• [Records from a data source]
☆ ☆ ☆ ☆ ☆

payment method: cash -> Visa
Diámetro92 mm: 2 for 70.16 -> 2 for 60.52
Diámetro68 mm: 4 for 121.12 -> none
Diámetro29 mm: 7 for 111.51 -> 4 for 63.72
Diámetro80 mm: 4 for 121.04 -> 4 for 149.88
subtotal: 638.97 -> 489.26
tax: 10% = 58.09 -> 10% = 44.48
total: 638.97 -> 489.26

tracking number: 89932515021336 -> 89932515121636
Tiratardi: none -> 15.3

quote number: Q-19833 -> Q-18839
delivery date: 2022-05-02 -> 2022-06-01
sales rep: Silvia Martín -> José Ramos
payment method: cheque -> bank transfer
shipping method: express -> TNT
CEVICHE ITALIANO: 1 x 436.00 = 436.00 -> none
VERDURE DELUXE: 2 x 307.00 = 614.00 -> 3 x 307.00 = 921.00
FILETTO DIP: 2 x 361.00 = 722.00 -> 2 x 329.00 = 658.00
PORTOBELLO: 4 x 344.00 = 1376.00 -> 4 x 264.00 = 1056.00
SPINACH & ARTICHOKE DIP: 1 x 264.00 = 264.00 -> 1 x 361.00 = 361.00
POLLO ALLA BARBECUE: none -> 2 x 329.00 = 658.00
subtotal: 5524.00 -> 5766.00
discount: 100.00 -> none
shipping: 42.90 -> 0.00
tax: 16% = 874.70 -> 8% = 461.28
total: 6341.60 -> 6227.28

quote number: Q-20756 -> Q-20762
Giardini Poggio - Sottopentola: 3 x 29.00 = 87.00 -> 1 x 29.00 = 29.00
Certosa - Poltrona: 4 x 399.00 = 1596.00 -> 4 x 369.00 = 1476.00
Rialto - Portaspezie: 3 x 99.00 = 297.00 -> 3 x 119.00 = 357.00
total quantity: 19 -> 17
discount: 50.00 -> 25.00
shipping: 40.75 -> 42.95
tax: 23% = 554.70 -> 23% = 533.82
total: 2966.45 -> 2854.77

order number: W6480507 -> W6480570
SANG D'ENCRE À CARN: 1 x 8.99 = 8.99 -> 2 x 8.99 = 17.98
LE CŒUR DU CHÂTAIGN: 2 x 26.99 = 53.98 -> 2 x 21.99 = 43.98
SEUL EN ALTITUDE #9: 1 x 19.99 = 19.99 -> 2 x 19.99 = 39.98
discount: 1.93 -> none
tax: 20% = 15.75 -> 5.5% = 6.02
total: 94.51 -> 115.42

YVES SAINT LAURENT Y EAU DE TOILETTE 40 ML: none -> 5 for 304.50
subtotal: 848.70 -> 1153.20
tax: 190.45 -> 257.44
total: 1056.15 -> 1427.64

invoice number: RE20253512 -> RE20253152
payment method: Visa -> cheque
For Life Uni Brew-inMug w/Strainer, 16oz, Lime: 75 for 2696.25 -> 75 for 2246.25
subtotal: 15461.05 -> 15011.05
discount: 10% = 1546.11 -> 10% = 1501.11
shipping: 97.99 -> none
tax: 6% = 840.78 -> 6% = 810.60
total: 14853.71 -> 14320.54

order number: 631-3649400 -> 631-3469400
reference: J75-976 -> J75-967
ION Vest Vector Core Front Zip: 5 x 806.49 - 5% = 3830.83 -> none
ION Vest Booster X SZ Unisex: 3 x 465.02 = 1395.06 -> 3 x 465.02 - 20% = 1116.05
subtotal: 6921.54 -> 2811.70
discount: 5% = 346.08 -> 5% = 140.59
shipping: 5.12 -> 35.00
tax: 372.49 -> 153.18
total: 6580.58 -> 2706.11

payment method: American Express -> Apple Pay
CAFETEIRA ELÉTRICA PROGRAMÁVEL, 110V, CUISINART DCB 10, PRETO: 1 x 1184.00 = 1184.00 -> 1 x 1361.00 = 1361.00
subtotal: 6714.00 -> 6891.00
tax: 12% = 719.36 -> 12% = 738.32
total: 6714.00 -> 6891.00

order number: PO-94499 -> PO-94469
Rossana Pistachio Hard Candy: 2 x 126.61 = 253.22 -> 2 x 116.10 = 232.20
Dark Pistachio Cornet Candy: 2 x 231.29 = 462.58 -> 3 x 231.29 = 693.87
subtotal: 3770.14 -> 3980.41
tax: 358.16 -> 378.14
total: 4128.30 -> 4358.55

☆ ☆ ☆ ☆ ☆

• [EXERCISE INSTRUCTIONS] Begin with the first line of the records and reproduce each line as is, ending with the line that holds "SEUL EN ALTITUDE".

• [RESULT FOR THIS TASK]
payment method: cash -> Visa
Diámetro92 mm: 2 for 70.16 -> 2 for 60.52
Diámetro68 mm: 4 for 121.12 -> none
Diámetro29 mm: 7 for 111.51 -> 4 for 63.72
Diámetro80 mm: 4 for 121.04 -> 4 for 149.88
subtotal: 638.97 -> 489.26
tax: 10% = 58.09 -> 10% = 44.48
total: 638.97 -> 489.26

tracking number: 89932515021336 -> 89932515121636
Tiratardi: none -> 15.3

quote number: Q-19833 -> Q-18839
delivery date: 2022-05-02 -> 2022-06-01
sales rep: Silvia Martín -> José Ramos
payment method: cheque -> bank transfer
shipping method: express -> TNT
CEVICHE ITALIANO: 1 x 436.00 = 436.00 -> none
VERDURE DELUXE: 2 x 307.00 = 614.00 -> 3 x 307.00 = 921.00
FILETTO DIP: 2 x 361.00 = 722.00 -> 2 x 329.00 = 658.00
PORTOBELLO: 4 x 344.00 = 1376.00 -> 4 x 264.00 = 1056.00
SPINACH & ARTICHOKE DIP: 1 x 264.00 = 264.00 -> 1 x 361.00 = 361.00
POLLO ALLA BARBECUE: none -> 2 x 329.00 = 658.00
subtotal: 5524.00 -> 5766.00
discount: 100.00 -> none
shipping: 42.90 -> 0.00
tax: 16% = 874.70 -> 8% = 461.28
total: 6341.60 -> 6227.28

quote number: Q-20756 -> Q-20762
Giardini Poggio - Sottopentola: 3 x 29.00 = 87.00 -> 1 x 29.00 = 29.00
Certosa - Poltrona: 4 x 399.00 = 1596.00 -> 4 x 369.00 = 1476.00
Rialto - Portaspezie: 3 x 99.00 = 297.00 -> 3 x 119.00 = 357.00
total quantity: 19 -> 17
discount: 50.00 -> 25.00
shipping: 40.75 -> 42.95
tax: 23% = 554.70 -> 23% = 533.82
total: 2966.45 -> 2854.77

order number: W6480507 -> W6480570
SANG D'ENCRE À CARN: 1 x 8.99 = 8.99 -> 2 x 8.99 = 17.98
LE CŒUR DU CHÂTAIGN: 2 x 26.99 = 53.98 -> 2 x 21.99 = 43.98
SEUL EN ALTITUDE #9: 1 x 19.99 = 19.99 -> 2 x 19.99 = 39.98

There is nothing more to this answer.